[Provided records Boundary: Start]

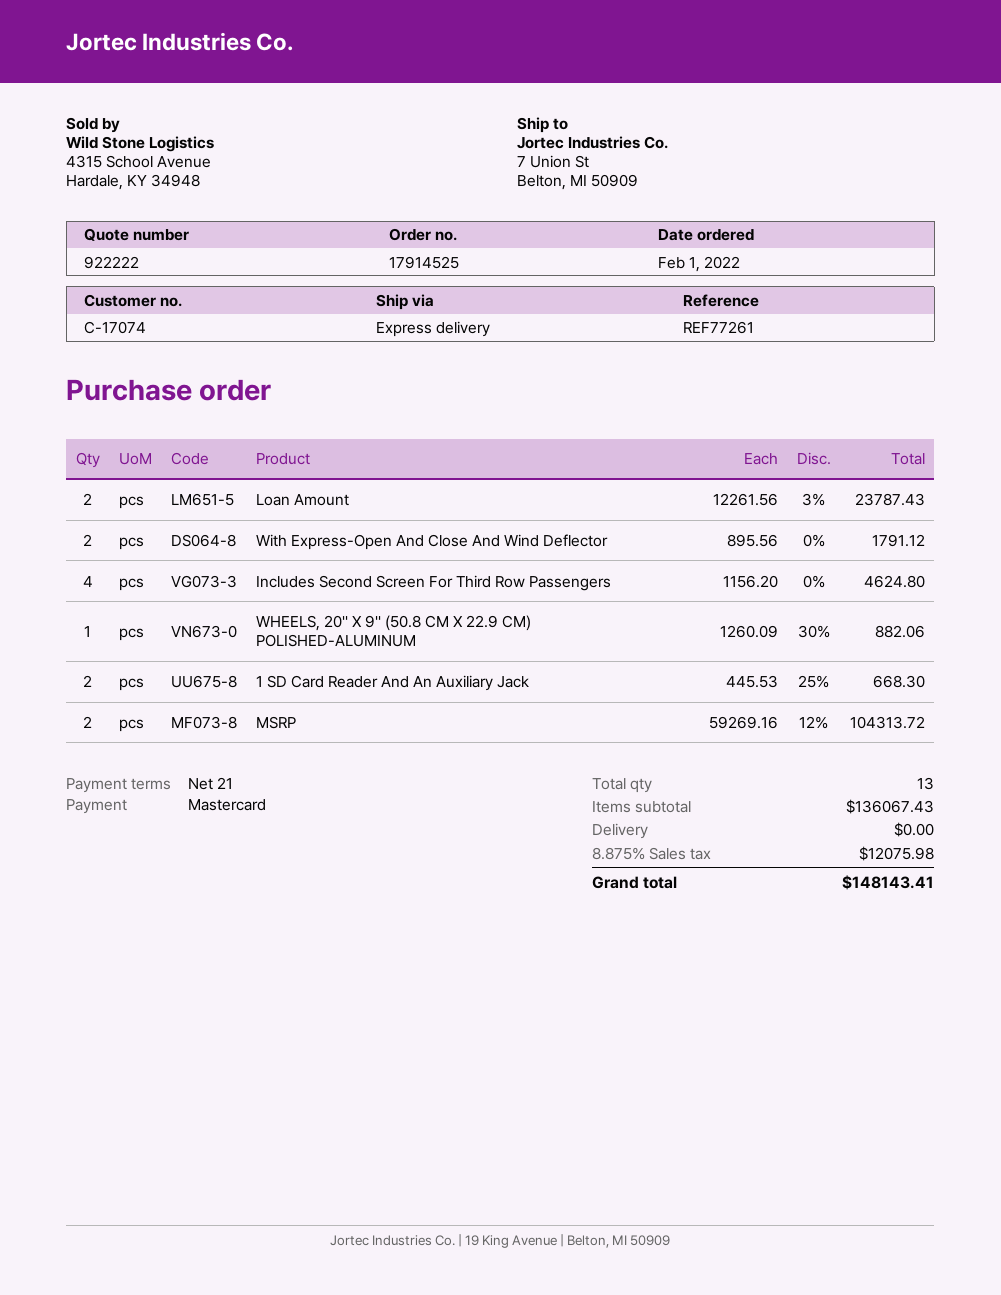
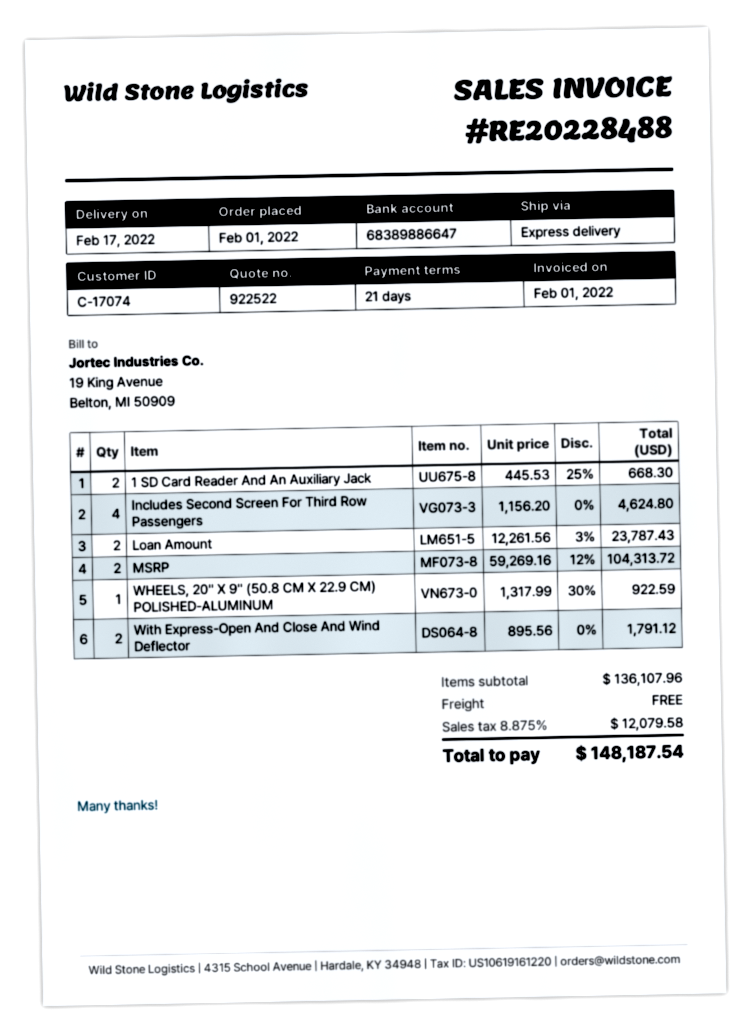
quote number: 922222 -> 922522
WHEELS, 20'' X 9'' (50.8 CM X 22.9 CM) POLISHED-ALUMINUM: 1 x 1260.09 - 30% = 882.06 -> 1 x 1317.99 - 30% = 922.59
subtotal: 136067.43 -> 136107.96
tax: 8.875% = 12075.98 -> 8.875% = 12079.58
total: 148143.41 -> 148187.54

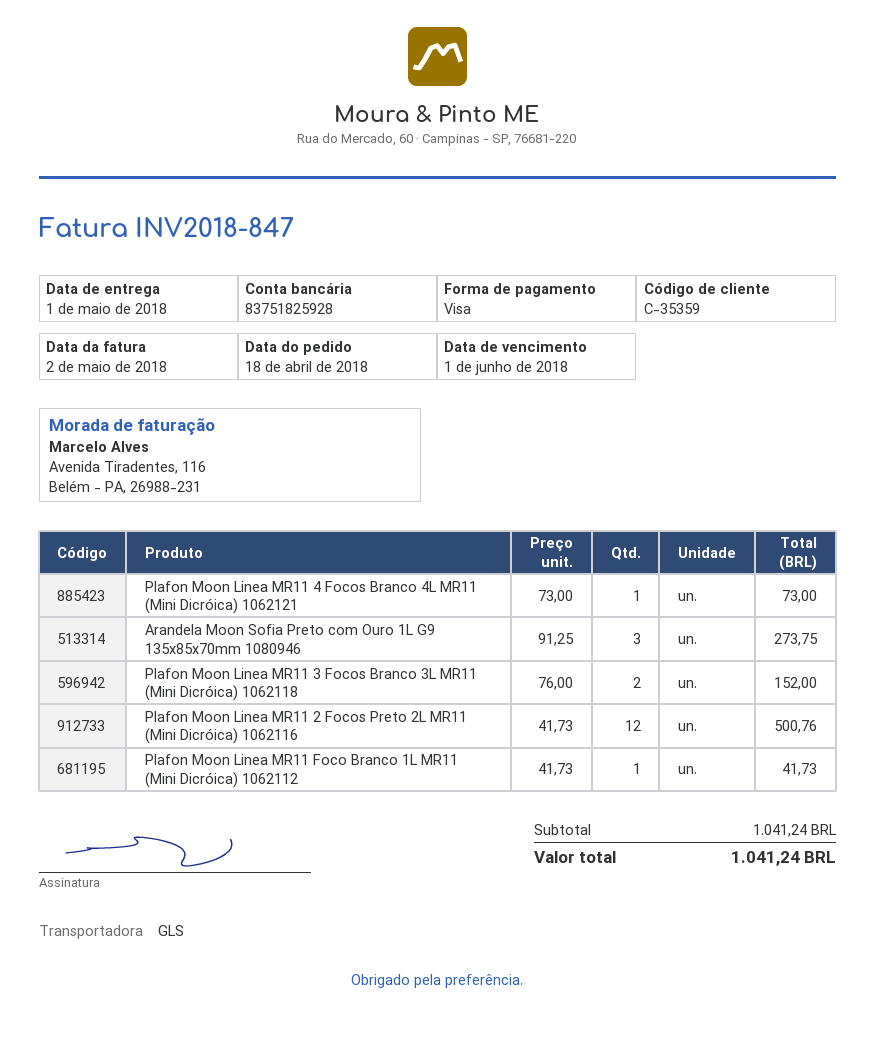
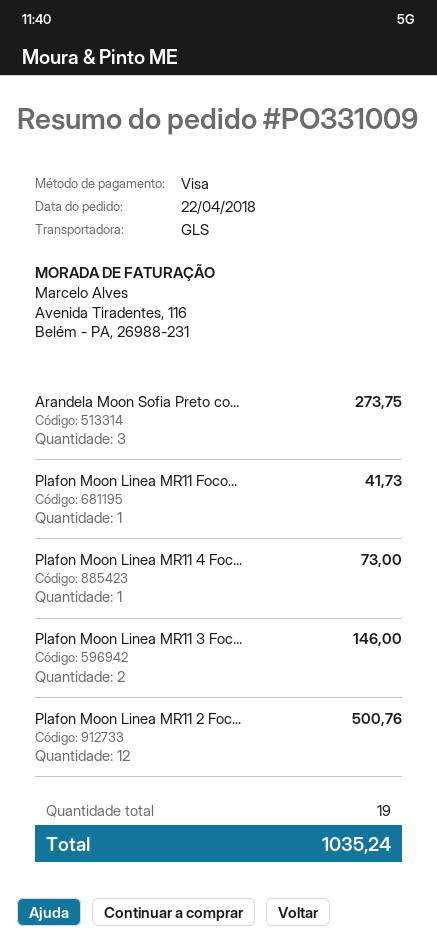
order date: 2018-04-18 -> 2018-04-22
Plafon Moon Linea MR11 3 Focos Branco 3L MR11 (Mini Dicróica) 1062118: 2 for 152.00 -> 2 for 146.00
total: 1041.24 -> 1035.24

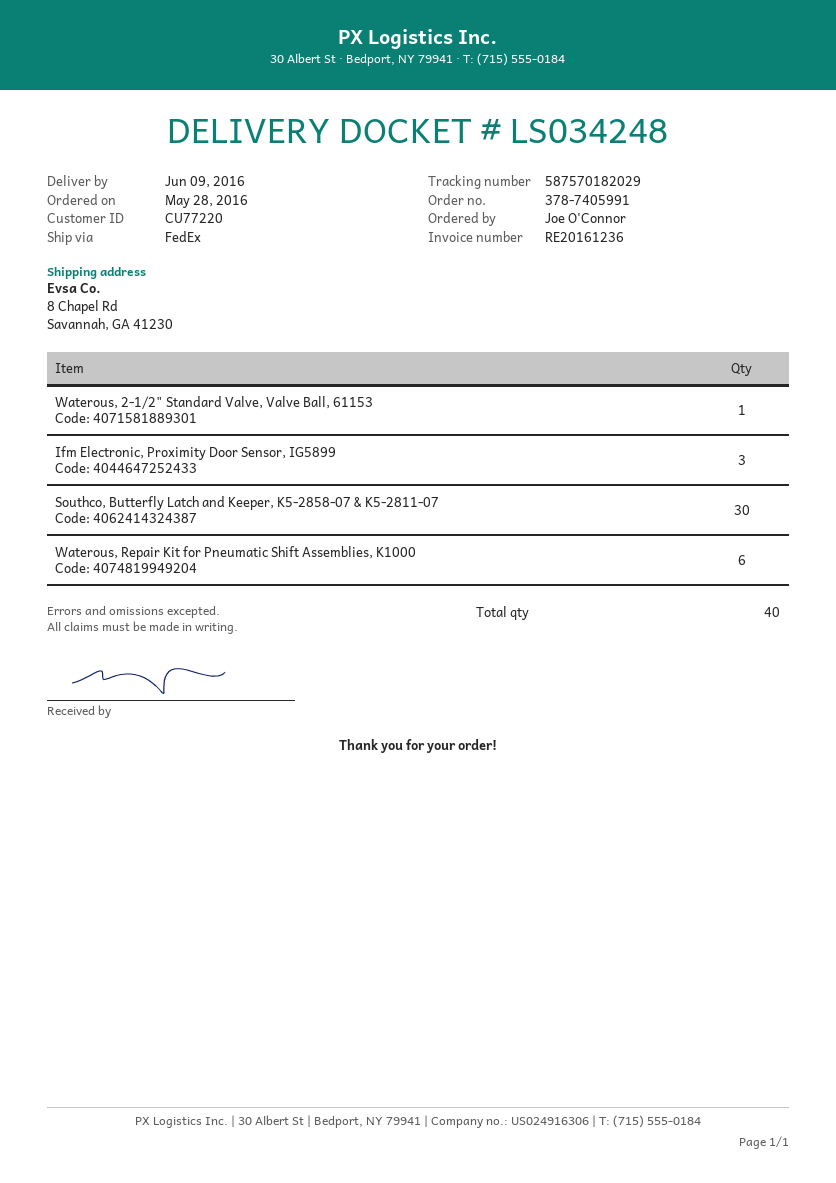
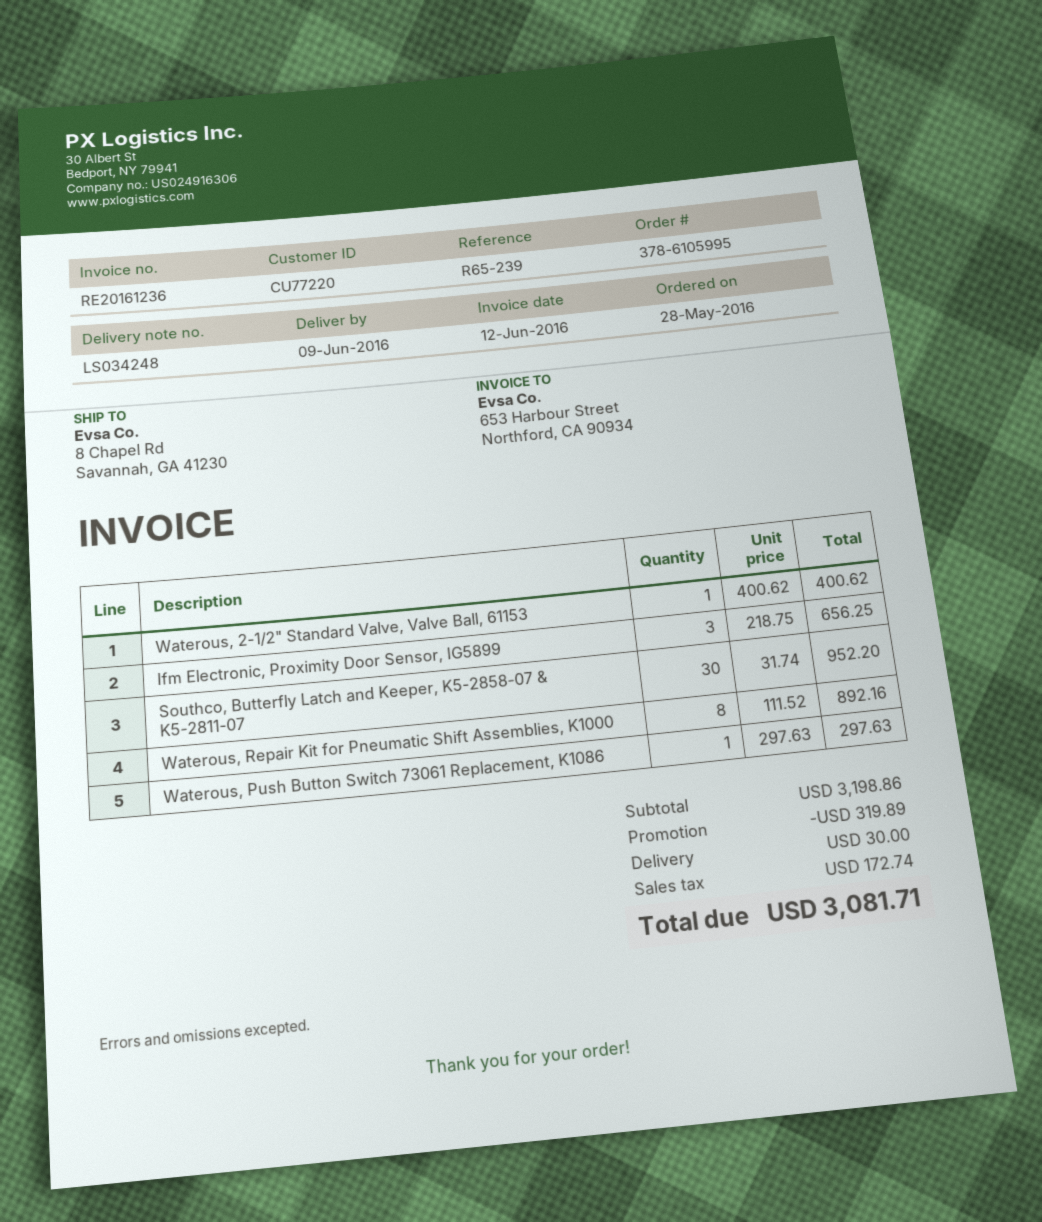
order number: 378-7405991 -> 378-6105995
Waterous, Repair Kit for Pneumatic Shift Assemblies, K1000: 6 -> 8
Waterous, Push Button Switch 73061 Replacement, K1086: none -> 1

[Provided records Boundary: End]

What you have to do: A single number is the whole answer: the tally of lines in the entries that hold "Waterous".

Expected answer: 2